Les Naturiales – Le blog

Les pâquerettes

La pâquerette, littéralement « fleur de Pâques »  est également connue sous le nom de « marguerite commune » est une plante vivace stolonifère tapissante formant une rosette, originaire d’Europe et de Turquie, qui pousse spontanément dans nos régions sur les pelouses, les prairies, les chemins et les zones d’herbe rase. Elle est d’une excellente rusticité et, dans sa forme sauvage, elle est considérée comme une indésirable par les amateurs de gazon anglais.

Cette petite plante vivace, haute de 5 à 15 cm,  dont les feuilles sont vertes et arrondies, formant une rosette à la base de la plante, produit à partir de février, des fleurs solitaires de 2 à 4 cm de diamètre, formant des capitules longuement pétiolés, sortes de marguerites communes ou grandes marguerites miniatures, avec des ligules blanches parfois teintées de rose, et d’un disque jaune. La forme sauvage a donné naissance à de nombreux cultivars, le plus souvent à fleurs doubles blanches, roses, rouge carminé foncé qui sont cultivés comme des bisannuelles dans les massifs printaniers.

Comme certaines autres fleurs, la pâquerette a la particularité de se fermer la nuit ou bien pendant les averses, voire un peu avant, ce qui permet dans les campagnes de prédire la pluie légèrement à l’avance, elle s’ouvre la matin pour s’épanouir au soleil.

La floraison des pâquerettes sauvages au printemps attire de nombreux butineurs, comme les syrphes*  depuis la fin de l’hiver jusqu’en juin voire jusqu’à l’automne. Sensibles à la luminosité et à l’humidité de l’air, les capitules suivent la course du soleil et se referment le soir. Les variétés horticoles sont moins attirantes pour les butineurs.

La pâquerette a été utilisée pour soigner les contusions et les œdèmes autrefois, mais ce n’est plus le cas aujourd’hui.
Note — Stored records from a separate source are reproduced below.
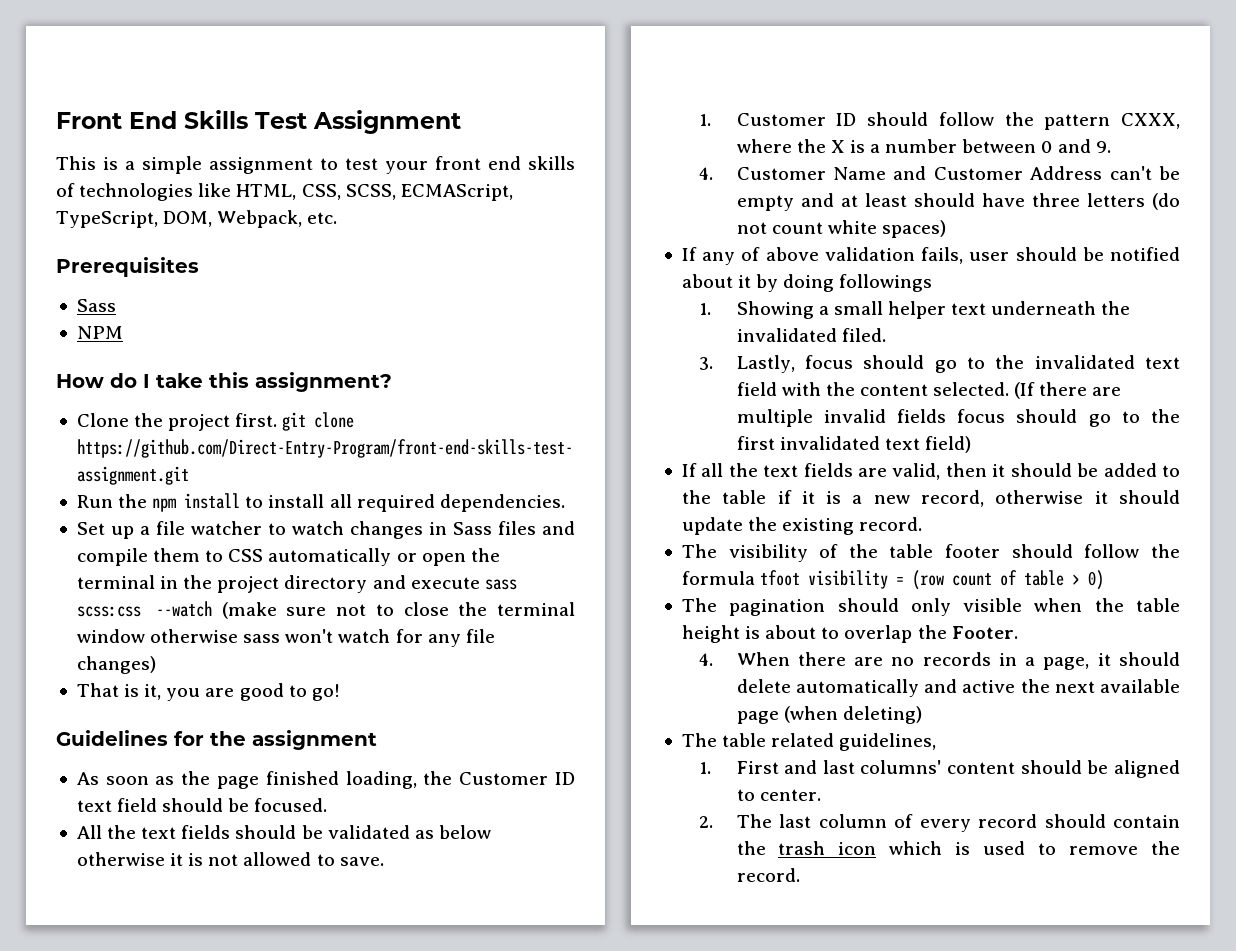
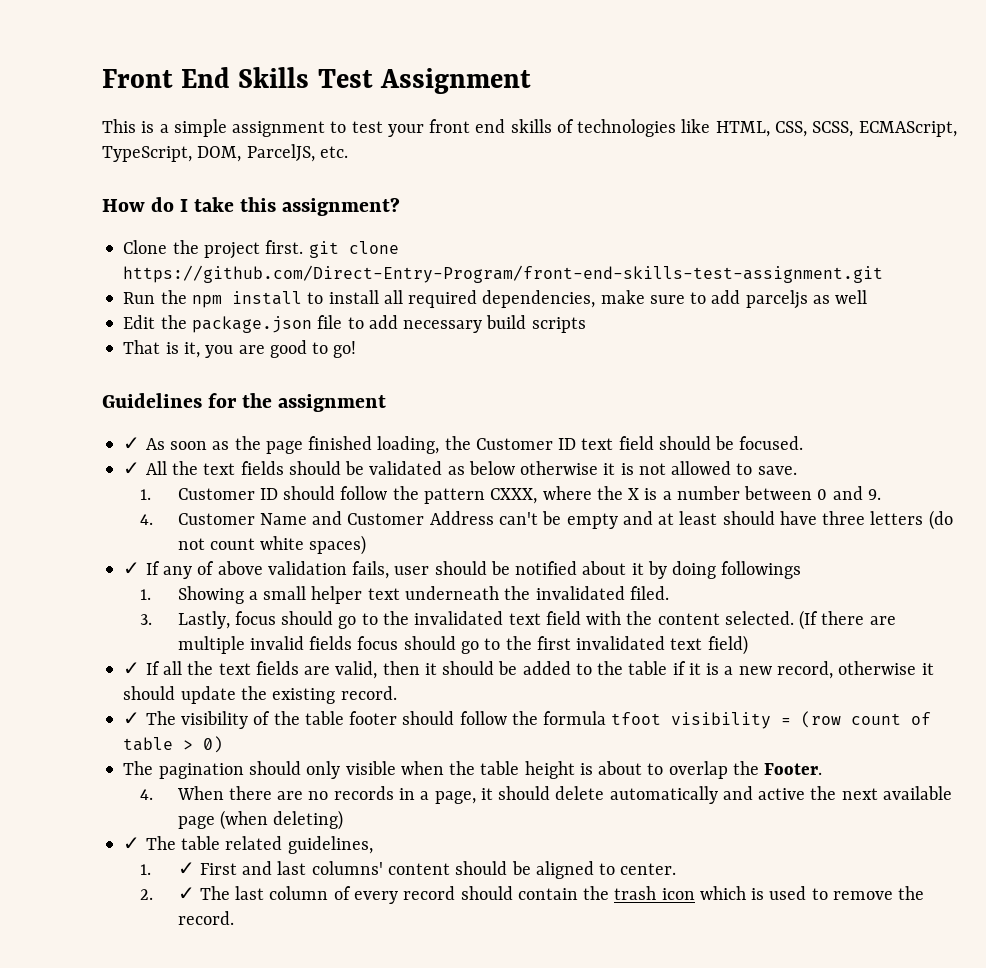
[217,210,303,228] Webpack, -> [246,144,315,162] ParcelJS,
[56,257,199,277] [76,299,116,312] [76,326,123,339] // Prerequisites // Sass // NPM -> (348, 152) none
[439,494,565,512] [76,521,575,539] [76,548,500,566] [76,575,517,593] [76,601,576,619] [76,629,495,647] [76,656,156,674] dependencies. // Set up a file watcher to watch changes in Sass files and compile them to CSS automatically or open the terminal in the project directory and execute sass scss:css --watch (make sure not to close the terminal window otherwise sass won't watch for any file changes) -> [482,290,868,309] [123,315,586,333] dependencies, make sure to add parceljs as well // Edit the package.json file to add necessary build scripts
(377, 740) none -> [123,437,141,450] ✓
(328, 805) none -> [123,462,141,475] ✓
(946, 229) none -> [123,562,141,575] ✓
(971, 444) none -> [123,662,141,675] ✓
(923, 524) none -> [123,712,141,725] ✓
(922, 715) none -> [123,837,141,850] ✓
(711, 768) none -> [177,862,195,875] ✓
(713, 822) none -> [177,887,195,900] ✓

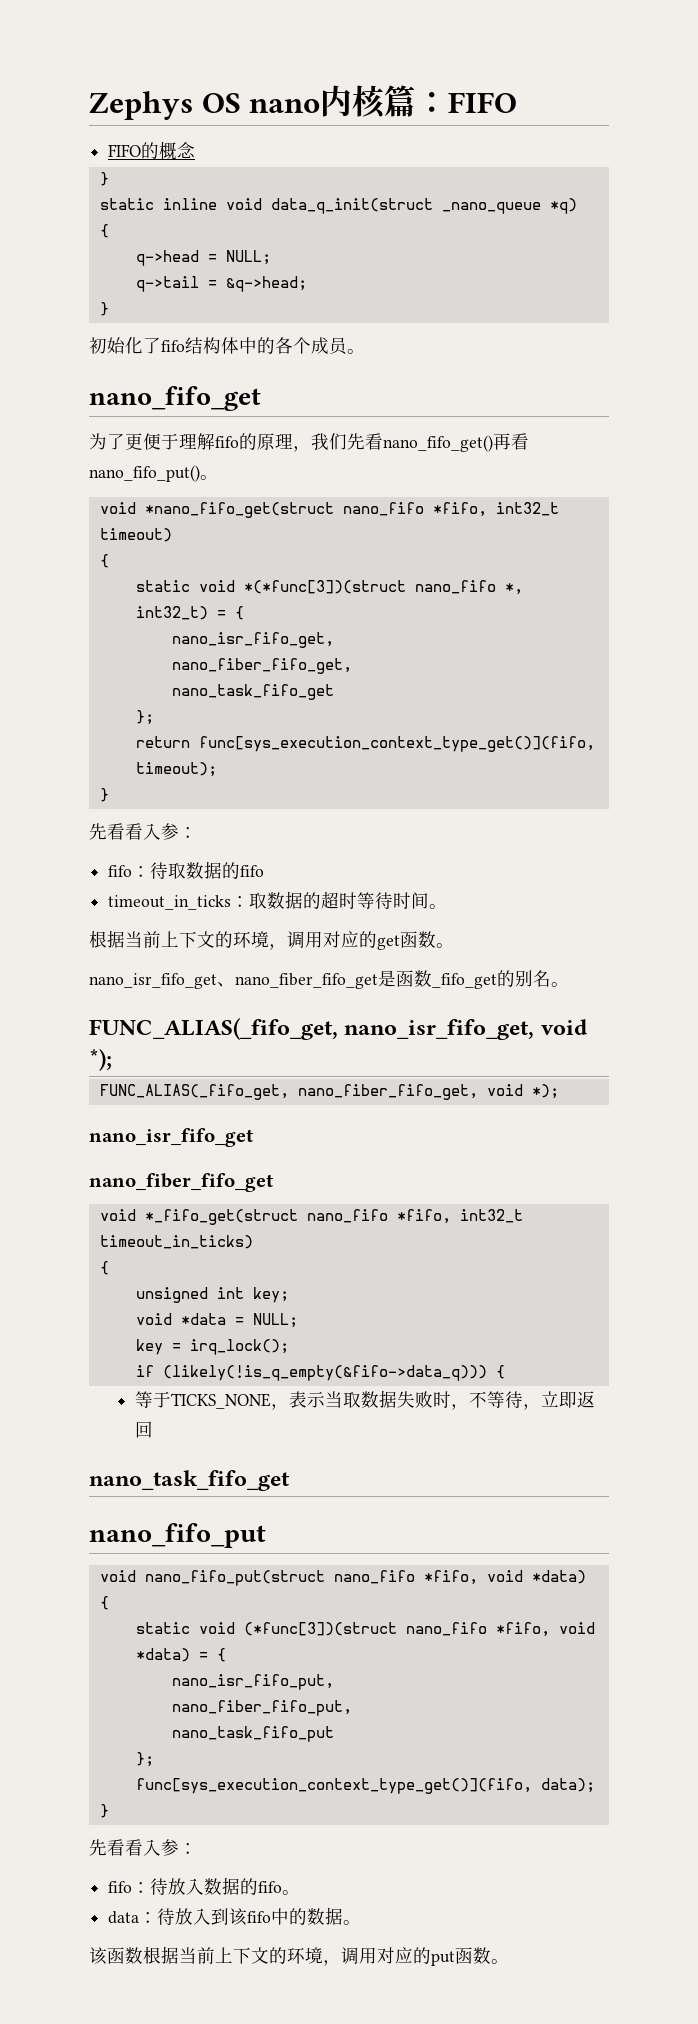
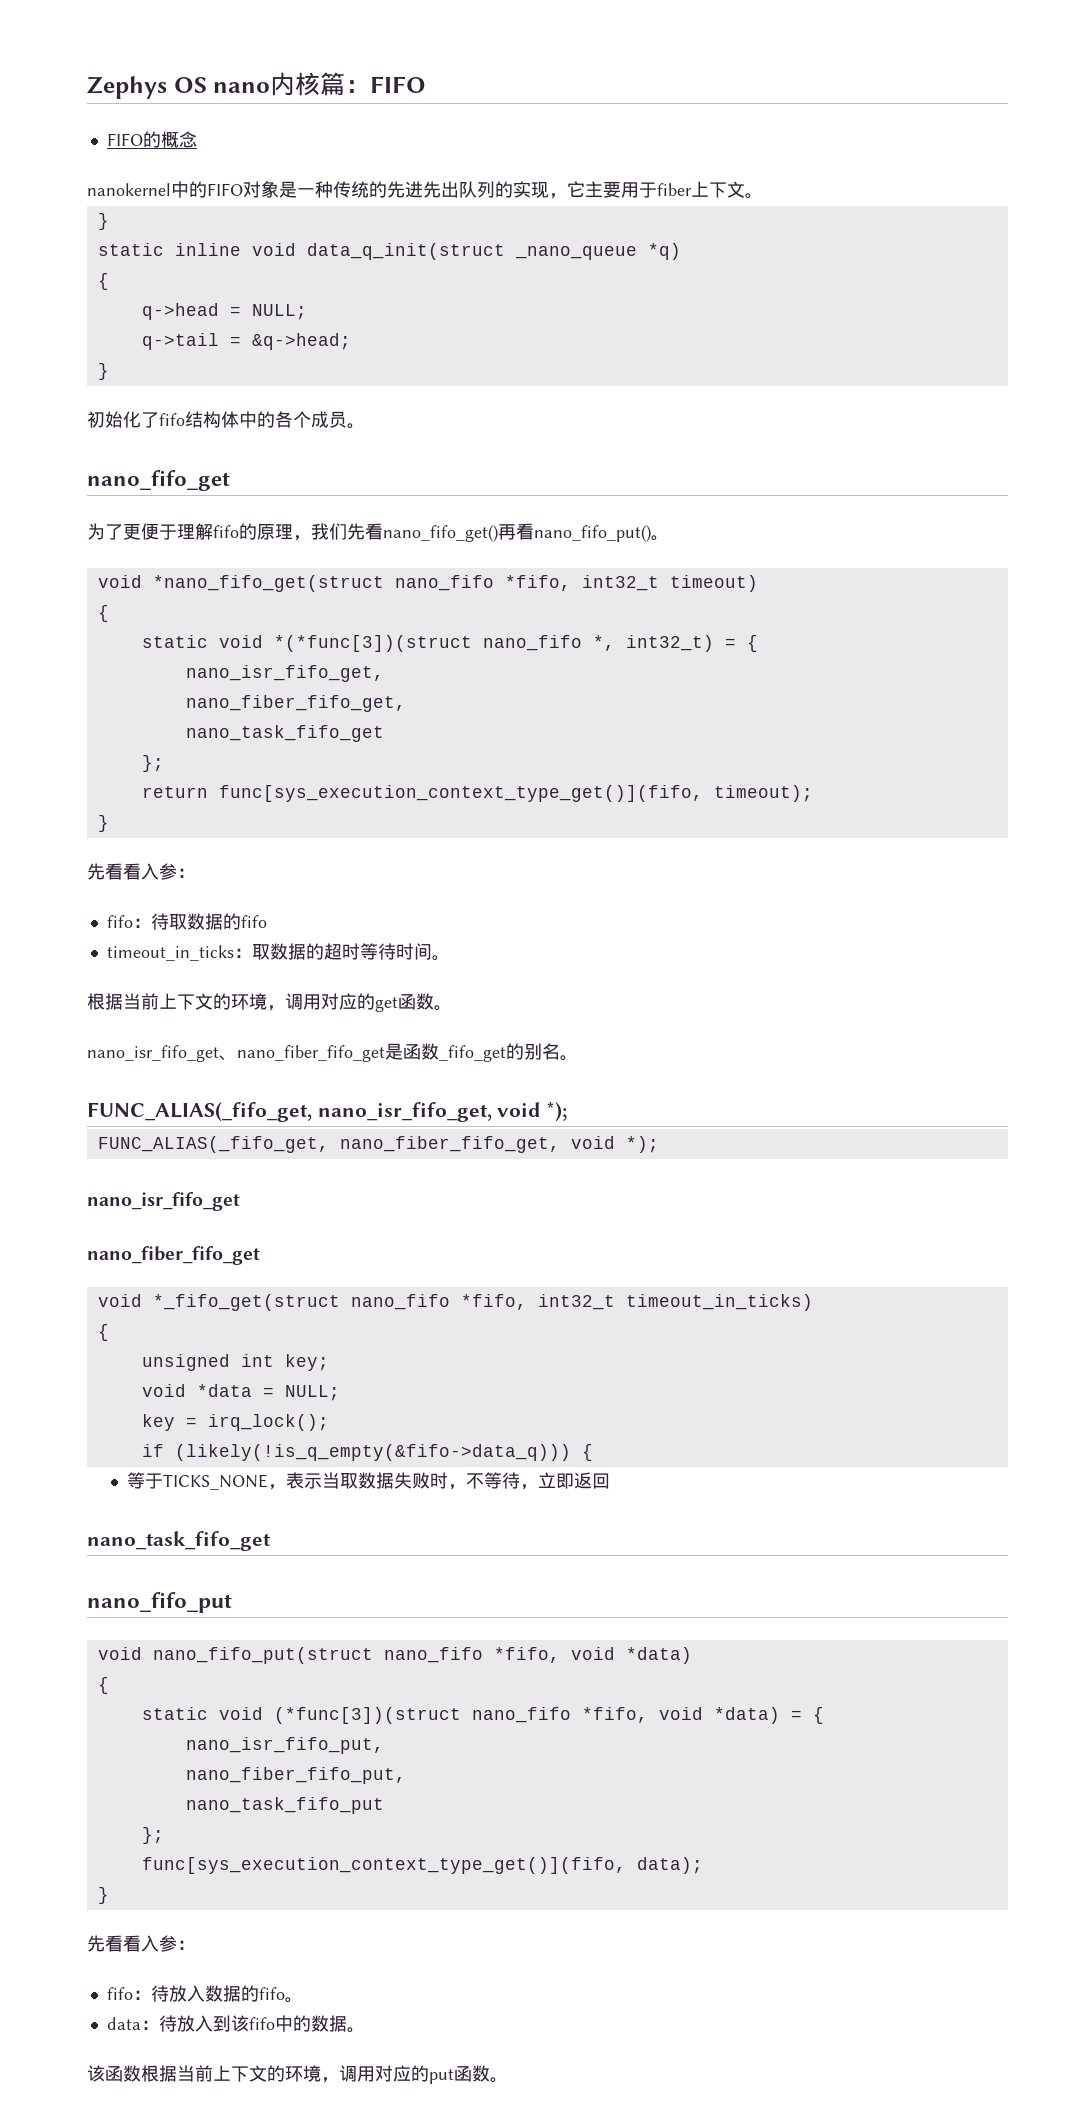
(196, 150) none -> [87,181,763,199] // nanokernel中的FIFO对象是一种传统的先进先出队列的实现，它主要用于fiber上下文。

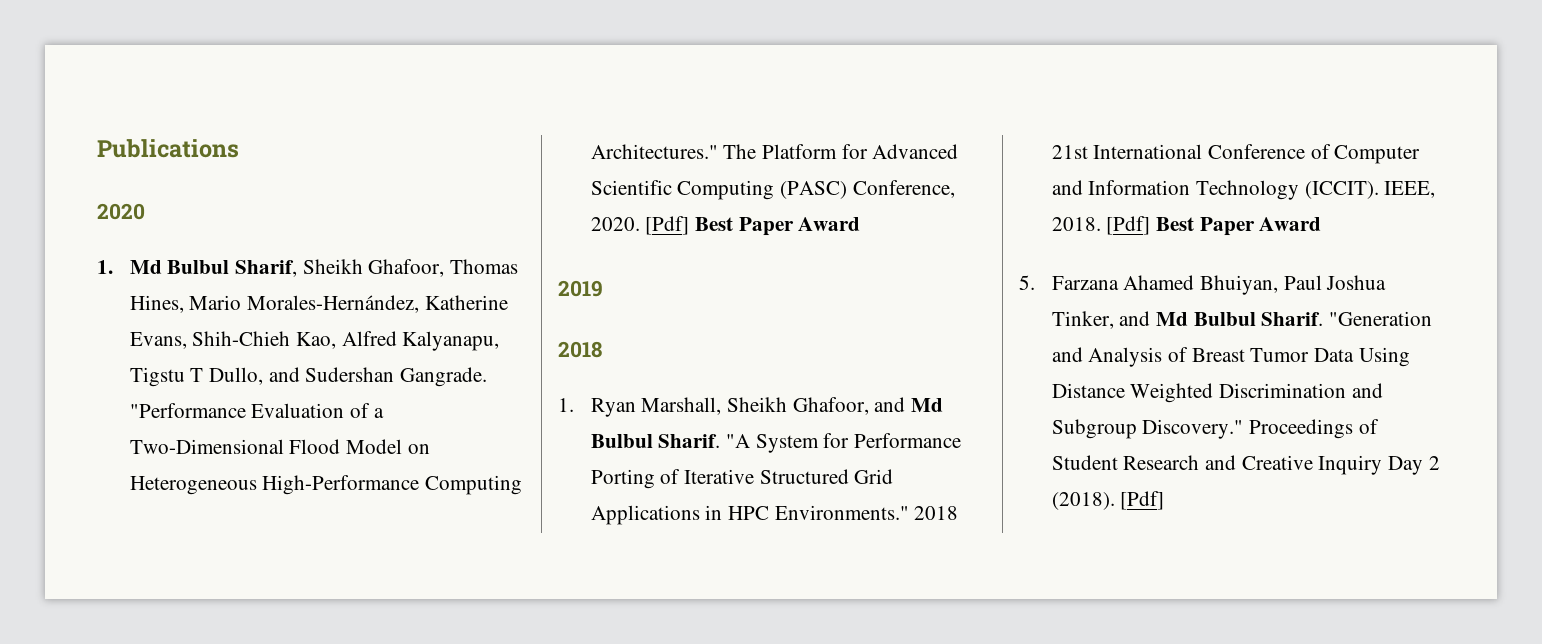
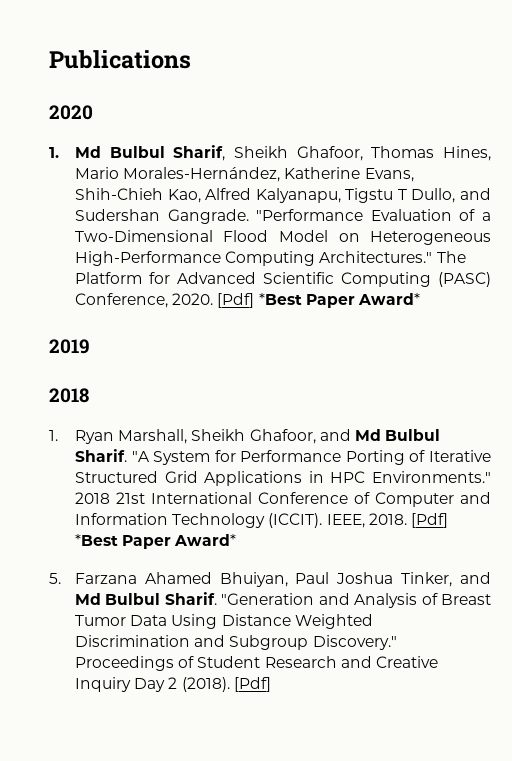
[695,217,861,236] Best Paper Award -> [258,293,420,308] *Best Paper Award*
[1156,217,1322,236] Best Paper Award -> [74,534,237,549] *Best Paper Award*

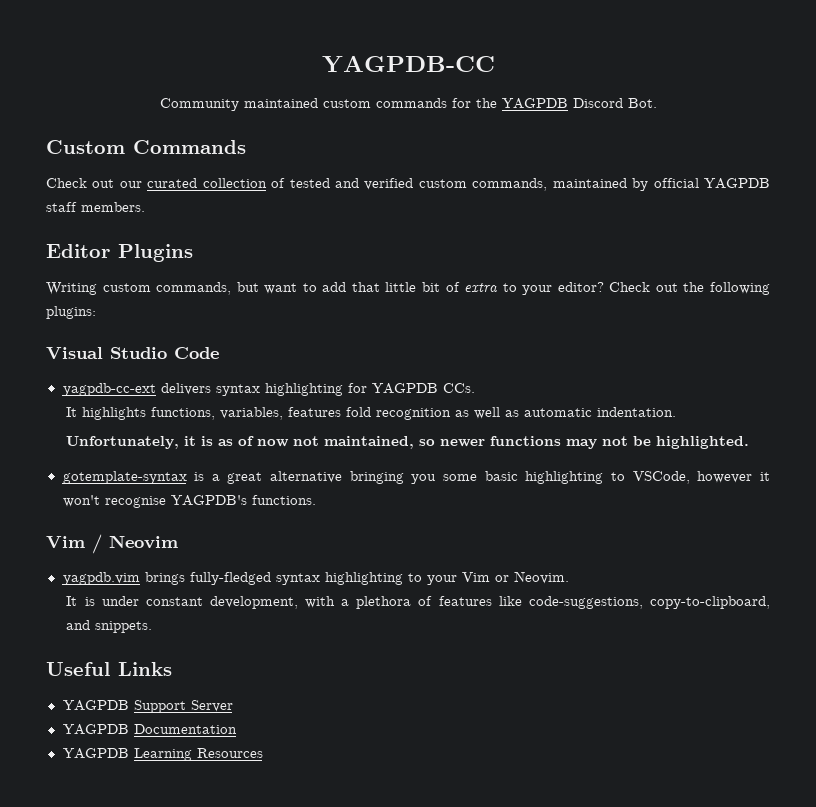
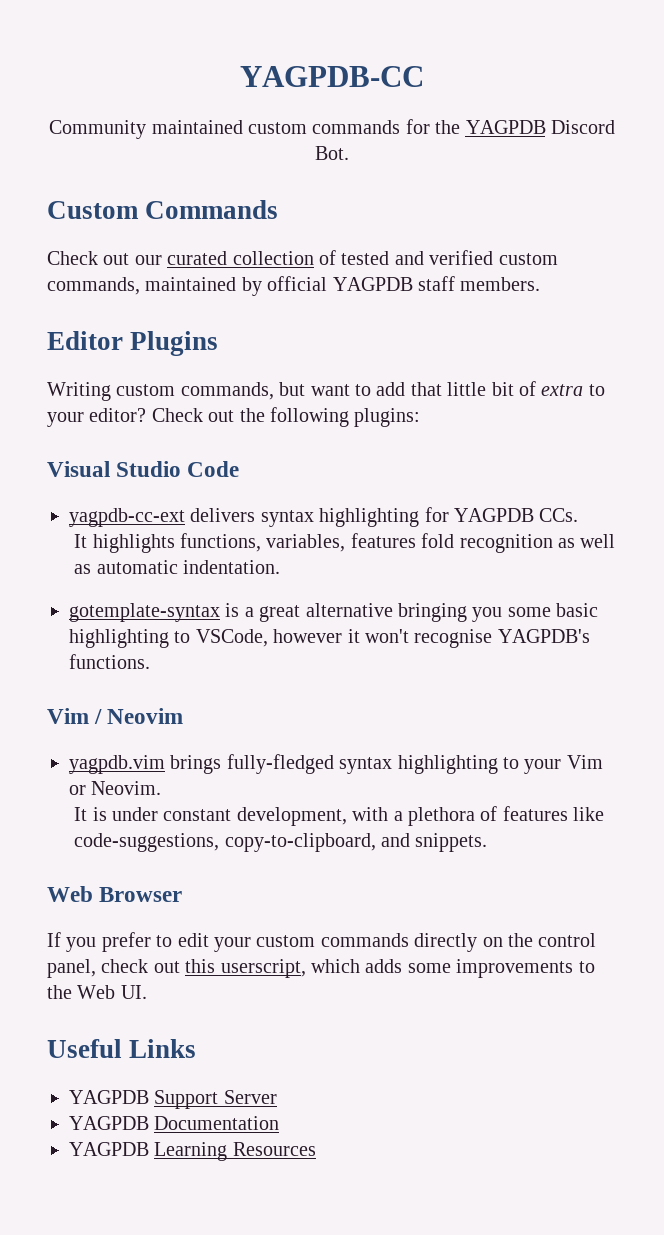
[66,436,750,449] // Unfortunately, it is as of now not maintained, so newer functions may not be highlighted. -> (281, 567) none
(153, 627) none -> [47,886,183,902] [47,932,597,952] [47,959,595,978] [47,985,147,999] // Web Browser // If you prefer to edit your custom commands directly on the control panel, check out this userscript, which adds some improvements to the Web UI.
Elle a plutôt rejoint la cuisine puisque la fleur est comestible, ainsi que les boutons floraux et les très jeunes feuilles : crus en salade ou cuits dans une farce par exemple.

* Souvent confondu avec la guêpe ou l’abeille du fait de ses rayures jaune et noire, le syrphe appartient à la famille des mouches. Il s’avère tout à fait inoffensif et apporte même une aide précieuse au jardinier ! Ses larves se délectent, en effet, des pucerons, véritables destructeurs de plantations.